Only the pictures are dropped. Restate each line below word for word.
═════ Information provided ═════
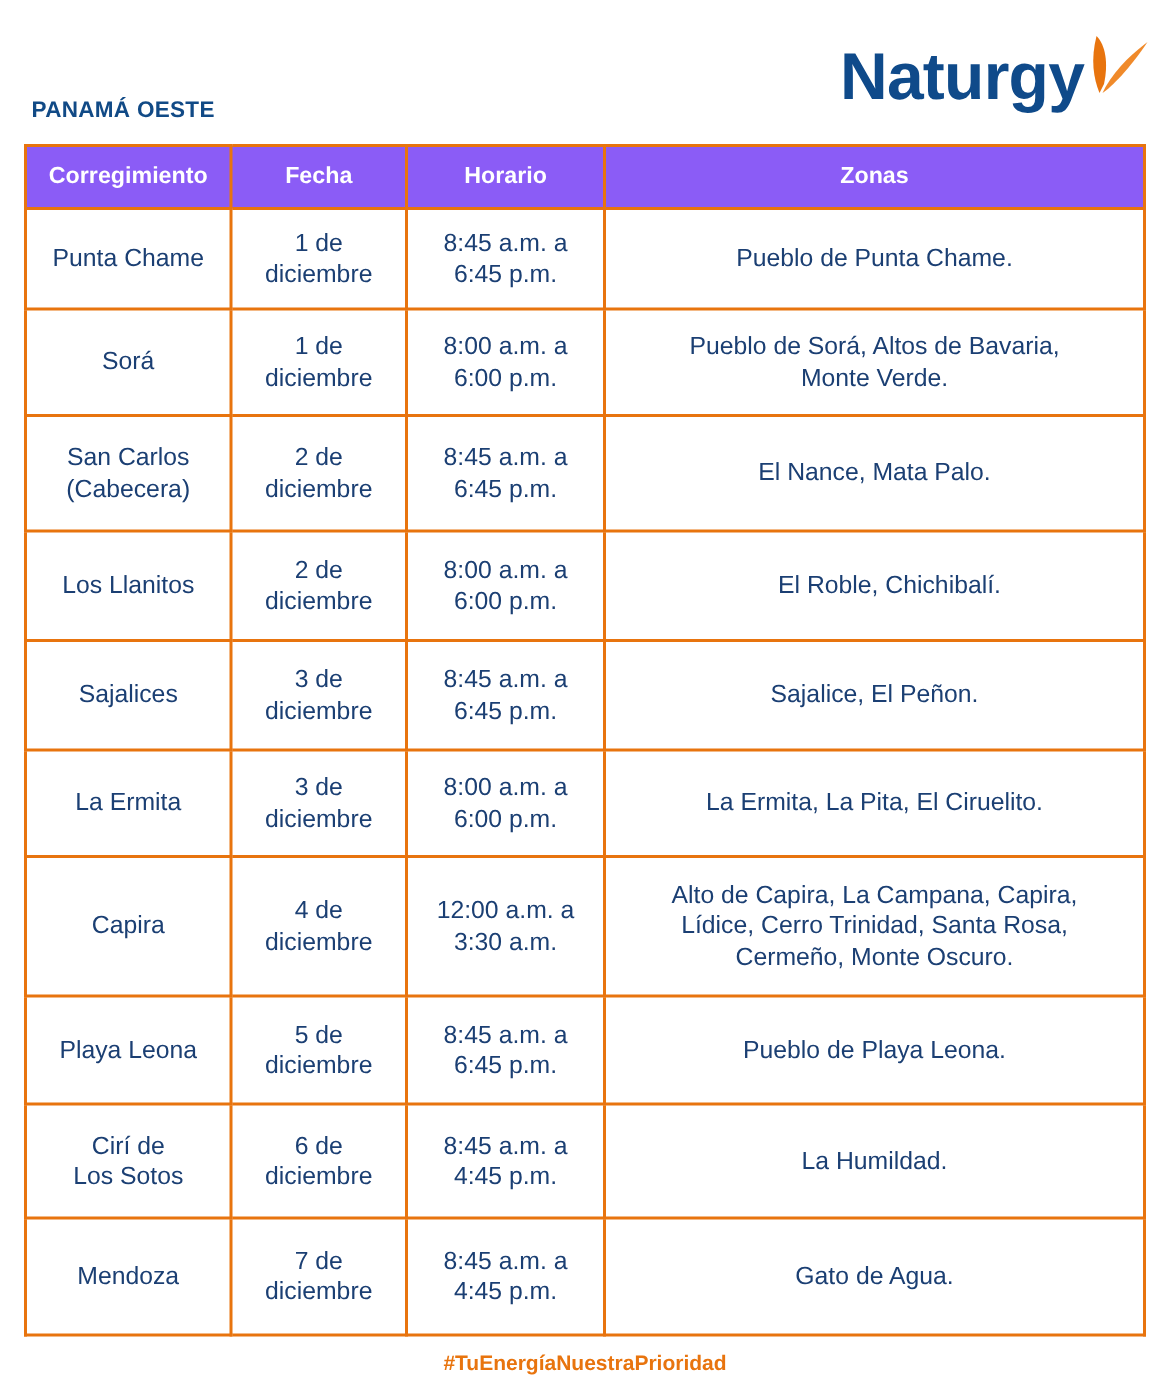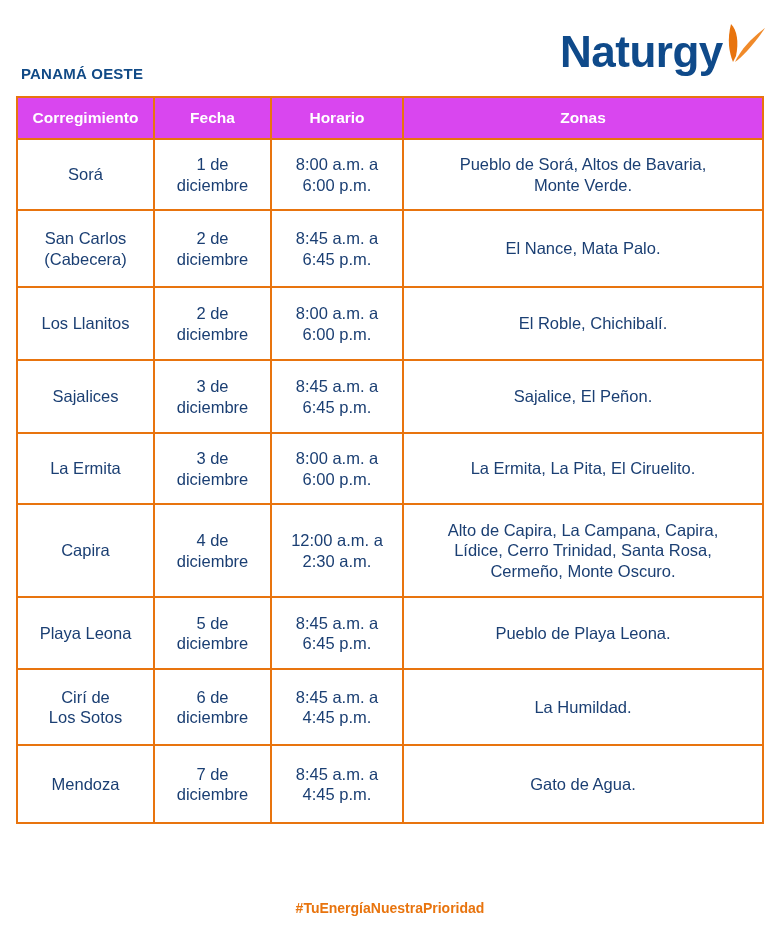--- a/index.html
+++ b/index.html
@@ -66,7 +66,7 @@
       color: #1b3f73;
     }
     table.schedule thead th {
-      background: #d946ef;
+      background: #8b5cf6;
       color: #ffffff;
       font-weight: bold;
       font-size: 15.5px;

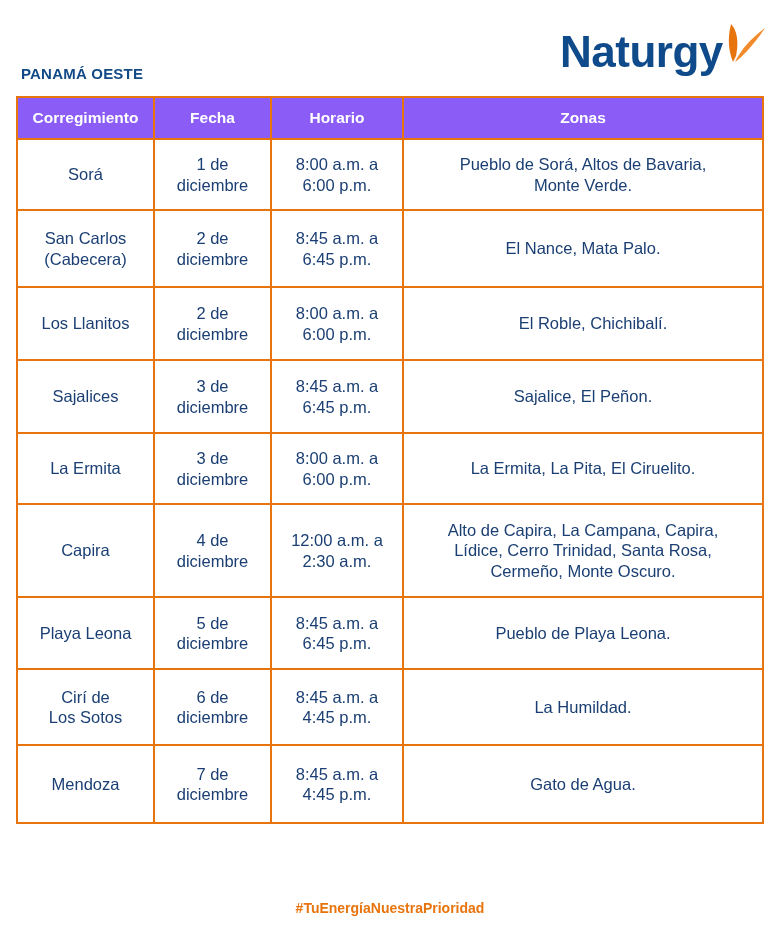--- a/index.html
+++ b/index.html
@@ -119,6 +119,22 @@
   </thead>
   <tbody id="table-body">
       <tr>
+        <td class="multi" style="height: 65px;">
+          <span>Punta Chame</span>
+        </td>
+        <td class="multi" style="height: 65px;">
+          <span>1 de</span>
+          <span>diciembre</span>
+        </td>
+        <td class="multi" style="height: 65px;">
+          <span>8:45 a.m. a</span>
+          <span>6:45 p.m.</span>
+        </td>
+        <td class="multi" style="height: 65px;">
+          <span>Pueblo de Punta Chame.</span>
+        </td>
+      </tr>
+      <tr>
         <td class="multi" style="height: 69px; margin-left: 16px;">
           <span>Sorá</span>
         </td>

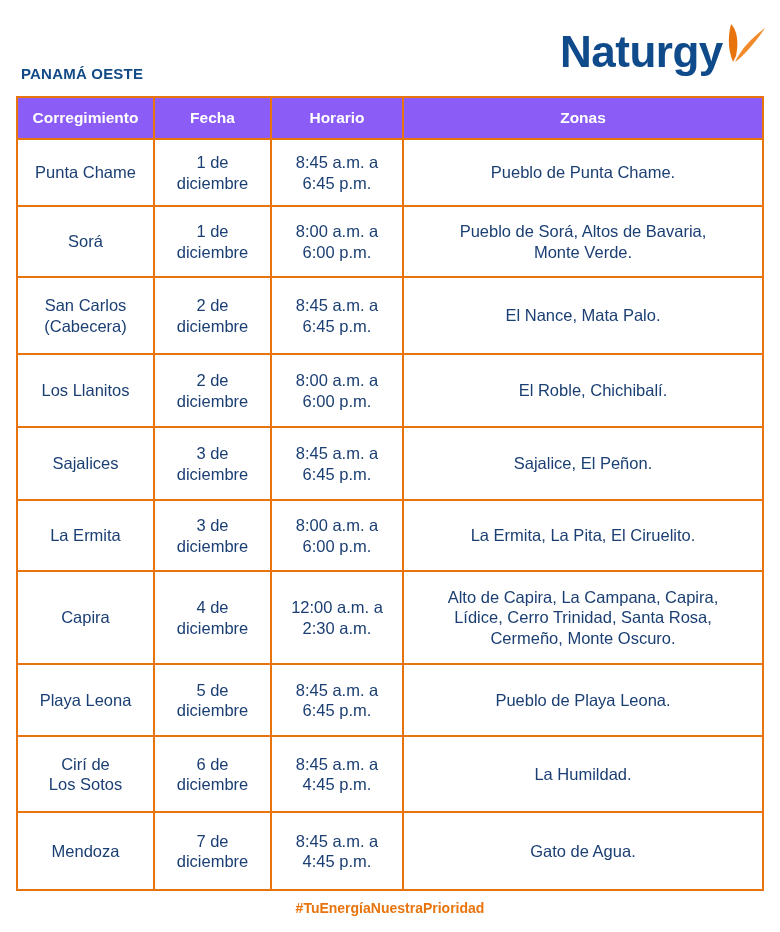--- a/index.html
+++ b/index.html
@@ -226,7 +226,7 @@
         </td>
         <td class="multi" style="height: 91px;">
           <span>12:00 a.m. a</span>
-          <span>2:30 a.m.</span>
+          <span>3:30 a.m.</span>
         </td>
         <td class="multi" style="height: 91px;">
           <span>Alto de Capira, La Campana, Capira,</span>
═════
▸ Response box:
--- a/index.html
+++ b/index.html
@@ -66,7 +66,7 @@
       color: #1b3f73;
     }
     table.schedule thead th {
-      background: #d946ef;
+      background: #8b5cf6;
       color: #ffffff;
       font-weight: bold;
       font-size: 15.5px;

--- a/index.html
+++ b/index.html
@@ -119,6 +119,22 @@
   </thead>
   <tbody id="table-body">
       <tr>
+        <td class="multi" style="height: 65px;">
+          <span>Punta Chame</span>
+        </td>
+        <td class="multi" style="height: 65px;">
+          <span>1 de</span>
+          <span>diciembre</span>
+        </td>
+        <td class="multi" style="height: 65px;">
+          <span>8:45 a.m. a</span>
+          <span>6:45 p.m.</span>
+        </td>
+        <td class="multi" style="height: 65px;">
+          <span>Pueblo de Punta Chame.</span>
+        </td>
+      </tr>
+      <tr>
         <td class="multi" style="height: 69px; margin-left: 16px;">
           <span>Sorá</span>
         </td>

--- a/index.html
+++ b/index.html
@@ -226,7 +226,7 @@
         </td>
         <td class="multi" style="height: 91px;">
           <span>12:00 a.m. a</span>
-          <span>2:30 a.m.</span>
+          <span>3:30 a.m.</span>
         </td>
         <td class="multi" style="height: 91px;">
           <span>Alto de Capira, La Campana, Capira,</span>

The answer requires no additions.